### Task description
Look in the material below for the line holding "discount: 5% = 169.50 -> 8% = 362.28". Set it down exactly, with each later line up to and including the line holding "Velvet Navy Bows: 1".
Start of Block
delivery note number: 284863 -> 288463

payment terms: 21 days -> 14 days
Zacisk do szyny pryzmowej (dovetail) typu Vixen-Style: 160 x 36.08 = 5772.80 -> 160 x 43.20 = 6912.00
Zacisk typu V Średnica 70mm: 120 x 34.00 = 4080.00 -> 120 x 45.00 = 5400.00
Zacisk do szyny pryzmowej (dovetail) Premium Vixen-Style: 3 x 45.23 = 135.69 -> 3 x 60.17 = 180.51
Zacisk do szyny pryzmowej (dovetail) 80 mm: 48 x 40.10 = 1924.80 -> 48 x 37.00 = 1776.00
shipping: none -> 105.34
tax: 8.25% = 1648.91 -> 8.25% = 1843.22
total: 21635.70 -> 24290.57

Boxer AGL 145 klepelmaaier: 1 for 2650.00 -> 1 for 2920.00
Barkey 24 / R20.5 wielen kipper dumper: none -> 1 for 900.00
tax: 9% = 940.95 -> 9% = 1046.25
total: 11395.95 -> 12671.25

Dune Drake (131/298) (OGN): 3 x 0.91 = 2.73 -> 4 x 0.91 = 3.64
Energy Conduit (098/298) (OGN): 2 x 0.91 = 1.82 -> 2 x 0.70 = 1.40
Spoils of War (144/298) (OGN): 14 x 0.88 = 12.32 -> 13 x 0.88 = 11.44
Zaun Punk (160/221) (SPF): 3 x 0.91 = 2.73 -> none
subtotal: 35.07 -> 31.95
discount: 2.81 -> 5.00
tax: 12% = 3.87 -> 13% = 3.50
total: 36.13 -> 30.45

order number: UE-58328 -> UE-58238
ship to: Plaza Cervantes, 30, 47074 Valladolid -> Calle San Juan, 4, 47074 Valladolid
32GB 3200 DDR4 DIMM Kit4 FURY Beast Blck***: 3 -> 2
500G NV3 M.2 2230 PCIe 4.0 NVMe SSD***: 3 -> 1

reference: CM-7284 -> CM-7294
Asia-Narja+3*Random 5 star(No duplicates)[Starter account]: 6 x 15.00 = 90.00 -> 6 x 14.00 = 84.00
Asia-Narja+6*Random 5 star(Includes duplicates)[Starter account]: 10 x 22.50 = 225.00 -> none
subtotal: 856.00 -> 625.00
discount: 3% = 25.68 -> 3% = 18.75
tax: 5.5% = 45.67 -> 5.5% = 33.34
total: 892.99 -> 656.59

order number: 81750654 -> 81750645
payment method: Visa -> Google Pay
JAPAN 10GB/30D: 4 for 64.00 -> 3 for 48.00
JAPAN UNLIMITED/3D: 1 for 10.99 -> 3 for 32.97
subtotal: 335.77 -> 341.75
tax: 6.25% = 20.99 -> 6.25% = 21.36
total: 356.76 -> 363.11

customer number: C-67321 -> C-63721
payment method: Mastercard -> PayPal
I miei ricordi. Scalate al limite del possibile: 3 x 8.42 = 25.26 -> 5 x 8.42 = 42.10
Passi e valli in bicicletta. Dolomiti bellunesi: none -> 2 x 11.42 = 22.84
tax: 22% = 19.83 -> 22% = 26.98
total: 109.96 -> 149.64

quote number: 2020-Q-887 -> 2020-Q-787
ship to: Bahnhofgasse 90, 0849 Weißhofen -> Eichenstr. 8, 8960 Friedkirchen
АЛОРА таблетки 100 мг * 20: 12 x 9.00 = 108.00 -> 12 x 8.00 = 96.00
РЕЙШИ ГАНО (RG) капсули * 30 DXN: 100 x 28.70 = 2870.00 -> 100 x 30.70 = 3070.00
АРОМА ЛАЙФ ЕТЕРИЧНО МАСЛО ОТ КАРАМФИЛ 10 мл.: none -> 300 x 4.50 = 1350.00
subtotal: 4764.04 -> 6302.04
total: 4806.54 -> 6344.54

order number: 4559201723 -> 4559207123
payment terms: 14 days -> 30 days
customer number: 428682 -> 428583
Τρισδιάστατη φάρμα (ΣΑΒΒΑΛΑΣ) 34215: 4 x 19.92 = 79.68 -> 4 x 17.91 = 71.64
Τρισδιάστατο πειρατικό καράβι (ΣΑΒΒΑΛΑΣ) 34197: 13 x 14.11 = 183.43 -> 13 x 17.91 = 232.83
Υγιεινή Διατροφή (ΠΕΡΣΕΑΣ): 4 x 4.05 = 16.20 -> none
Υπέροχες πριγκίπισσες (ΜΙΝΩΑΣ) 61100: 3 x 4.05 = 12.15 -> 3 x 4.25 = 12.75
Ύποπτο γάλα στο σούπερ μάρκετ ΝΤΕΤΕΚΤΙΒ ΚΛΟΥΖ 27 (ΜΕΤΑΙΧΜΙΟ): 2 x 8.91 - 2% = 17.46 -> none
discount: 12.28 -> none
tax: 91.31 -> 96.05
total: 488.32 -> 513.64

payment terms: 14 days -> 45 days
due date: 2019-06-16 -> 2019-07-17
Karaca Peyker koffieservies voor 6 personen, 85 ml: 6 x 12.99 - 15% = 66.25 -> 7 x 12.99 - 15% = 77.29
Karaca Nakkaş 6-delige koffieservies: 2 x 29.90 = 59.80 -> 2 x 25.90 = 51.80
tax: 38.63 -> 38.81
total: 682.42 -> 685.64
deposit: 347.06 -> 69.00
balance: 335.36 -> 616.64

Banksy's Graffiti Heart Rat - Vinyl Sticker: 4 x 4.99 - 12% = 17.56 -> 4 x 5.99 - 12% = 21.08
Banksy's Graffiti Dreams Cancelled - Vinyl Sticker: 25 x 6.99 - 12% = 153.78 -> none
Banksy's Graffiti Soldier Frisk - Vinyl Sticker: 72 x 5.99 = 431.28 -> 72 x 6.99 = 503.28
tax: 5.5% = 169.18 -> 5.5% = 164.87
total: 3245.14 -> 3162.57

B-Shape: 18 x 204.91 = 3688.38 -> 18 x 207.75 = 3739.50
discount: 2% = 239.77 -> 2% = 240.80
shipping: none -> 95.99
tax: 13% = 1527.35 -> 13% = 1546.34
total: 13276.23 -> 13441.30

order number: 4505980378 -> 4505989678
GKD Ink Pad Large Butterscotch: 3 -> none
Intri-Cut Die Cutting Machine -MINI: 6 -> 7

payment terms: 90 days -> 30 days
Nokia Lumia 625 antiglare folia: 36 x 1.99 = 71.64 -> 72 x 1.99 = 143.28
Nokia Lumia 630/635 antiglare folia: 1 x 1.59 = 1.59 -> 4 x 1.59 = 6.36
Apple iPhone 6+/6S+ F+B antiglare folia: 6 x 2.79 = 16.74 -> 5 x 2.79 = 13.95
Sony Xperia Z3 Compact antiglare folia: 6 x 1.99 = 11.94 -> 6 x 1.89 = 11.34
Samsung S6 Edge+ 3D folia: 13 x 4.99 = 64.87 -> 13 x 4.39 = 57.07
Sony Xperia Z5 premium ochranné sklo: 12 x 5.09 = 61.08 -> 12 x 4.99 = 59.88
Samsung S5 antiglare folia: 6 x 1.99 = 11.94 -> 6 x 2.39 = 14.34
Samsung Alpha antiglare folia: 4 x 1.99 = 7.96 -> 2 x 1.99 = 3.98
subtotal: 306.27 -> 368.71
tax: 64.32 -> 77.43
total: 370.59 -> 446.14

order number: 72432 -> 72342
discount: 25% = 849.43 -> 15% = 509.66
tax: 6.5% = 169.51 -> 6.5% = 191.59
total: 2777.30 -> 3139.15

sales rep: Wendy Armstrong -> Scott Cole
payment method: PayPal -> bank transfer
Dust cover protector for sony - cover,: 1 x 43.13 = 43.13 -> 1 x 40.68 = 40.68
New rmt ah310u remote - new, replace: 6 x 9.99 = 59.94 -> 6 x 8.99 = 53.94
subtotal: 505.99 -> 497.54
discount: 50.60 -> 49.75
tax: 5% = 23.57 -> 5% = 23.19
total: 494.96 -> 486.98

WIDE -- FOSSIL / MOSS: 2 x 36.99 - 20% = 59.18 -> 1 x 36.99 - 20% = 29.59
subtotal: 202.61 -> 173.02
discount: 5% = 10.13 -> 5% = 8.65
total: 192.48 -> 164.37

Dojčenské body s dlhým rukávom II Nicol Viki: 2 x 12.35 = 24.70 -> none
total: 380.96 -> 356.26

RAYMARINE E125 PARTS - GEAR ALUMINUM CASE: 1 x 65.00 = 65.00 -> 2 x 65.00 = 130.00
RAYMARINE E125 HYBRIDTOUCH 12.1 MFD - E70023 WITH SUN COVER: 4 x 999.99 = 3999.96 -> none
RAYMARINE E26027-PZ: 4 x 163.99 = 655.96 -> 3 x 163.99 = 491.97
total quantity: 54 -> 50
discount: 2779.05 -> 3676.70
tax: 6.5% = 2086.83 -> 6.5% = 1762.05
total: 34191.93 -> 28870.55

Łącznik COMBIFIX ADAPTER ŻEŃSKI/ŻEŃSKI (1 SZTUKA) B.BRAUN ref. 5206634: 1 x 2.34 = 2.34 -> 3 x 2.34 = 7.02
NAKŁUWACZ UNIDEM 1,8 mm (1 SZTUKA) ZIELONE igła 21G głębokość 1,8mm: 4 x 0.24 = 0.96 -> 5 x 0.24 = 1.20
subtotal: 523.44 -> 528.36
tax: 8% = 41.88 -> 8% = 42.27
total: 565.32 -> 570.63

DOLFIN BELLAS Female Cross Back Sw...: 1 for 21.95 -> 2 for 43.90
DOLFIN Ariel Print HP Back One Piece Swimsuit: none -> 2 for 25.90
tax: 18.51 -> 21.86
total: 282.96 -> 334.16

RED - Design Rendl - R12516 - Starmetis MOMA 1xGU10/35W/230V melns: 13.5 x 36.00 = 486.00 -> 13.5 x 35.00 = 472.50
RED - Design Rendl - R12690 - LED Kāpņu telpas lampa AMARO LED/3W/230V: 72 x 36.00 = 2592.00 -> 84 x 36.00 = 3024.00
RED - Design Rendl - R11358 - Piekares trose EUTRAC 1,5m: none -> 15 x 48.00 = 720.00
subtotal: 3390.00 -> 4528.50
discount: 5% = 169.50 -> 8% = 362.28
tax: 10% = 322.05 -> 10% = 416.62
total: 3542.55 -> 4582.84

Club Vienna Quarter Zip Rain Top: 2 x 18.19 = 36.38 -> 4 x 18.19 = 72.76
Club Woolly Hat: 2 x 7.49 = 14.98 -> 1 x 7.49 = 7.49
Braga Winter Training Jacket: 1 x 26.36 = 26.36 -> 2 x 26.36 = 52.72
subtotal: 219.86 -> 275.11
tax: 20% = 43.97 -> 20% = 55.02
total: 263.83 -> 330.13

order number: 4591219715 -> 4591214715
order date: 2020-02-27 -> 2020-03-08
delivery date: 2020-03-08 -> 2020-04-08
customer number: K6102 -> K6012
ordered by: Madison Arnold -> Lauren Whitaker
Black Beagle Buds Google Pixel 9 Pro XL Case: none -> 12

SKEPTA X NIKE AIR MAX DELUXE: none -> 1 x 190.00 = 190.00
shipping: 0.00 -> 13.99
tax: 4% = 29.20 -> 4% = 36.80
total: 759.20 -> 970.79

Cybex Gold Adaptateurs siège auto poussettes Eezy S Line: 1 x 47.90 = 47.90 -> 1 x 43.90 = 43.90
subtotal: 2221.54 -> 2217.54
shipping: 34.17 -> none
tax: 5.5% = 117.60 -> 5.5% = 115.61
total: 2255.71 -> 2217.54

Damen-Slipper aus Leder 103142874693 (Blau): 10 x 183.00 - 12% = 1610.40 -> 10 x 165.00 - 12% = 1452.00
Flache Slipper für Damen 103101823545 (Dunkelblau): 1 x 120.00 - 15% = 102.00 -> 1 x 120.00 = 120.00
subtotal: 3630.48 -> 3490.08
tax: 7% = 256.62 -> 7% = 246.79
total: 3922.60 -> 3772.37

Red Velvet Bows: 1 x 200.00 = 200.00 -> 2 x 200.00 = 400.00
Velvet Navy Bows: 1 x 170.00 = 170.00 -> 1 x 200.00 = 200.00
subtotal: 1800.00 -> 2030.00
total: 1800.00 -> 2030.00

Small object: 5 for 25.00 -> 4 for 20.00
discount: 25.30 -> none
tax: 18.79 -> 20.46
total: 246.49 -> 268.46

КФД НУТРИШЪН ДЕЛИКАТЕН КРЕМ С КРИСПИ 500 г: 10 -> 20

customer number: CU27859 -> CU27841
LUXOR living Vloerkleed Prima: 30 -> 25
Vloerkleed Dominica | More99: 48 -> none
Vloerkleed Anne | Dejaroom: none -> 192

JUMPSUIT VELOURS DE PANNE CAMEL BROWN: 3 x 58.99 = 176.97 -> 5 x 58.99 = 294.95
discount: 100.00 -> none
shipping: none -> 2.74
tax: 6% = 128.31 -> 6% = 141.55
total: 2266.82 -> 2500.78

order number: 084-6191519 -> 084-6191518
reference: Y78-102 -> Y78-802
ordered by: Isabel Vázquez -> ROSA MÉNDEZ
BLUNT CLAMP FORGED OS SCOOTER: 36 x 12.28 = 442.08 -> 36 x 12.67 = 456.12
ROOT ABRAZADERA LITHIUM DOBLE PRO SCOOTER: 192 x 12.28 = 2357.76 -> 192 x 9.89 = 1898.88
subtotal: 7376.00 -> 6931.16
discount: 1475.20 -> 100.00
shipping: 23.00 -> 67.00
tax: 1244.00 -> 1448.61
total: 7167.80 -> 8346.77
End of Block
### Result
discount: 5% = 169.50 -> 8% = 362.28
tax: 10% = 322.05 -> 10% = 416.62
total: 3542.55 -> 4582.84

Club Vienna Quarter Zip Rain Top: 2 x 18.19 = 36.38 -> 4 x 18.19 = 72.76
Club Woolly Hat: 2 x 7.49 = 14.98 -> 1 x 7.49 = 7.49
Braga Winter Training Jacket: 1 x 26.36 = 26.36 -> 2 x 26.36 = 52.72
subtotal: 219.86 -> 275.11
tax: 20% = 43.97 -> 20% = 55.02
total: 263.83 -> 330.13

order number: 4591219715 -> 4591214715
order date: 2020-02-27 -> 2020-03-08
delivery date: 2020-03-08 -> 2020-04-08
customer number: K6102 -> K6012
ordered by: Madison Arnold -> Lauren Whitaker
Black Beagle Buds Google Pixel 9 Pro XL Case: none -> 12

SKEPTA X NIKE AIR MAX DELUXE: none -> 1 x 190.00 = 190.00
shipping: 0.00 -> 13.99
tax: 4% = 29.20 -> 4% = 36.80
total: 759.20 -> 970.79

Cybex Gold Adaptateurs siège auto poussettes Eezy S Line: 1 x 47.90 = 47.90 -> 1 x 43.90 = 43.90
subtotal: 2221.54 -> 2217.54
shipping: 34.17 -> none
tax: 5.5% = 117.60 -> 5.5% = 115.61
total: 2255.71 -> 2217.54

Damen-Slipper aus Leder 103142874693 (Blau): 10 x 183.00 - 12% = 1610.40 -> 10 x 165.00 - 12% = 1452.00
Flache Slipper für Damen 103101823545 (Dunkelblau): 1 x 120.00 - 15% = 102.00 -> 1 x 120.00 = 120.00
subtotal: 3630.48 -> 3490.08
tax: 7% = 256.62 -> 7% = 246.79
total: 3922.60 -> 3772.37

Red Velvet Bows: 1 x 200.00 = 200.00 -> 2 x 200.00 = 400.00
Velvet Navy Bows: 1 x 170.00 = 170.00 -> 1 x 200.00 = 200.00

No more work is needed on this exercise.